Et, tout à coup, une idée qui me sembla inspirée par le ciel sillonna mon esprit, comme un éclaire... Apporter à ma tante une des ces branches, la plus épineuse ; la plus cotonneuse, comme si c’était la relique féconde en miracles, à laquelle elle pourrait consacrer ses ardeurs de dévote et demander avec confiance les grâces célestes ! “ Si tu crois que je mérite quelque faveur pour tout ce que j’ai fait pour toi, apporte-moi des Lieux Saints une sainte relique...“
Ainsi avait parlé la senhora Dona Patrocinio das Neves, la veille de mon départ, devant la Magistrature et l’Église, tandis qu’une larme coulait de dessous ses austères lunettes. Que pouvais-je lui offrir de plus sacré, de plus touchant, de plus efficace qu’une branche de l’Arbre de la Couronne d’Épines, cueillie dans la vallée même du Jourdain, au cours d’une matinée claire et rose de grand-messe ?

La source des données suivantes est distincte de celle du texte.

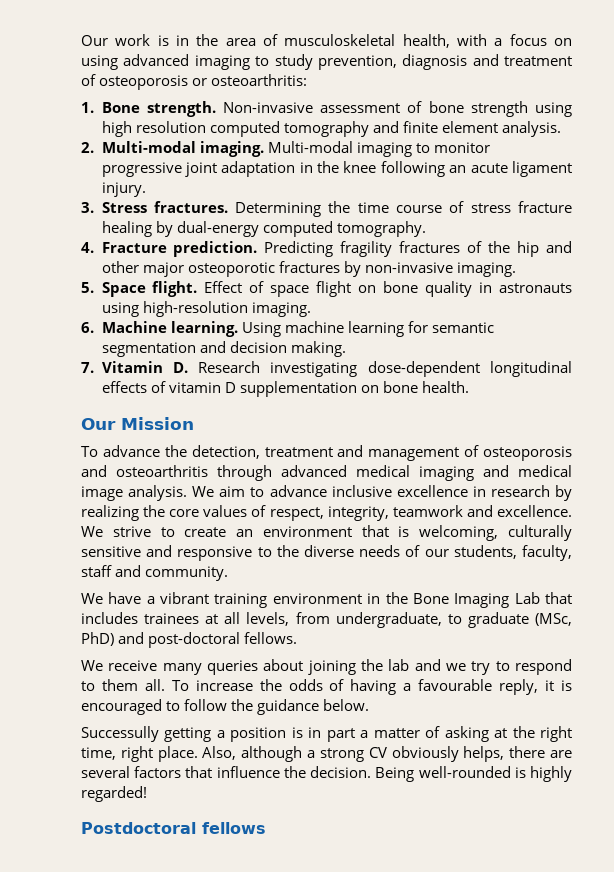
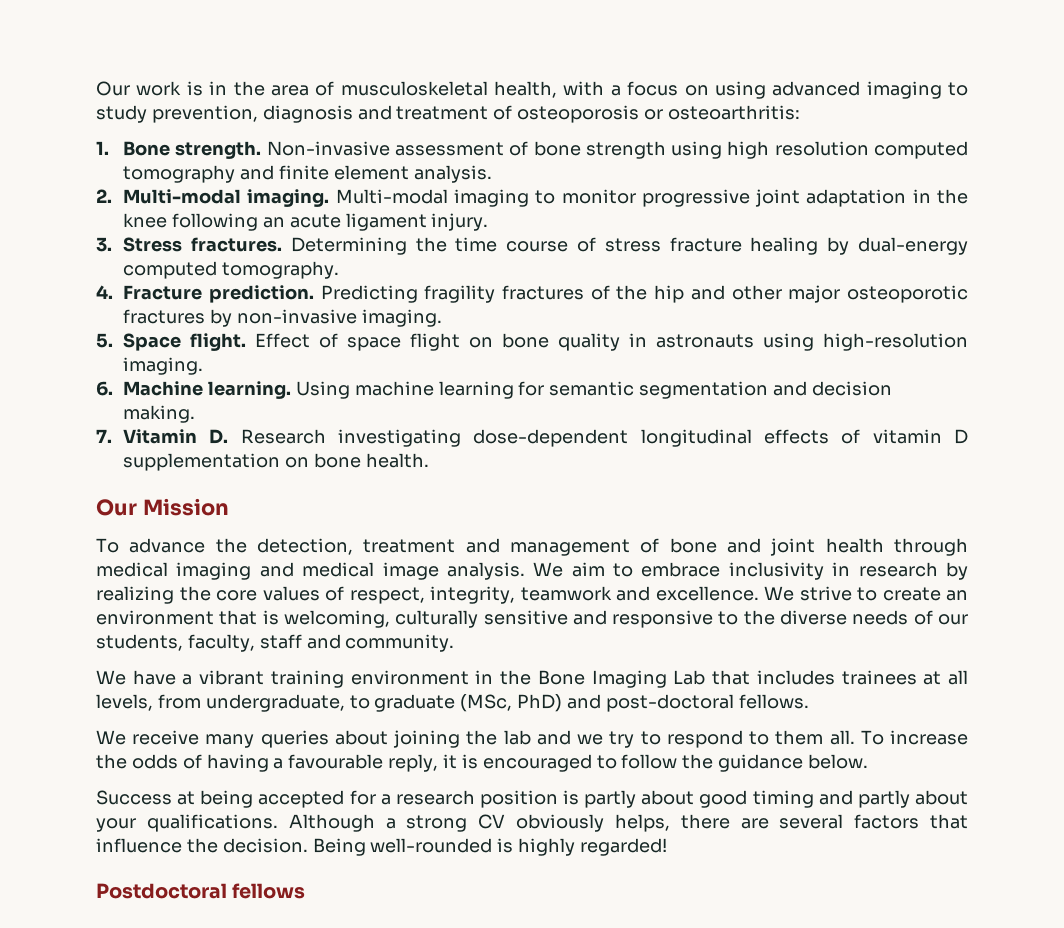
- To advance the detection, treatment and management of osteoporosis and osteoarthritis through advanced medical imaging and medical image analysis.
+ To advance the detection, treatment and management of bone and joint health through medical imaging and medical image analysis.
- We aim to advance inclusive excellence in research by realizing the core values of respect, integrity, teamwork and excellence.
+ We aim to embrace inclusivity in research by realizing the core values of respect, integrity, teamwork and excellence.
- Successully getting a position is in part a matter of asking at the right time, right place. Also, although a strong CV obviously helps, there are several factors that influence the decision.
+ Success at being accepted for a research position is partly about good timing and partly about your qualifications. Although a strong CV obviously helps, there are several factors that influence the decision.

Mais aussitôt, je fus assailli d’une douloureuse inquiétude...Si, vraiment, une vertu transcendantale circulait dans les fibres de ce tronc d’arbre ? Si, grâce à lui, ma tante rajeunissait, si son foie s’améliorait, aurais-je eu raison d’installer dans son oratoire, au milieu des lumières et des fleurs, une de ces branches hérissée d’épines ? Douloureuse alternative ! Ce serait donc moi qui, bien contre mon gré, aurais fait couler sur elle une source miraculeuse de santé qui la rendrait solide, indestructible, inaltérable, tenant âprement, entre ses mains d’avare, la fortune des Godinho ! Moi ! Moi qui ne devait commencer à vivre que lorsqu’elle commencerait à mourir ! »
Des reliques, il en rapporte des malles pleines à Lisbonne. Mais, au déballage, on peut se tromper et voir apparaître des objets plus compromettants : un quiproquo vaudevillesque éclate lors de la cérémonie privée de sanctification, et adieu héritage, terres, manoirs, le senhorinho chassé de ce paradis à l’eau bénite va plonger au rang des déclassés.
Valéry Larbaud, qui préfaça la traduction de La relique, n’hésita pas à dire qu’Eça de Queiros serait un jour reconnu comme un des plus grands écrivains européens du xixè siècle. Dans la même veine que Zola, qui plagia largement son roman Le crime du padre Amaro pour en tirer La faute de l’abbé Mouret, il a aussi écrit Les Maia, chronique d’une grande famille de Lisbonne confrontée aux évolutions du siècle, une version portugaise des Rougon-Macquart.
N’ayez pas peur de suivre Teodoric dans ses voyages à travers le temps, la morale et l’espace, il y a des moments jubilatoires.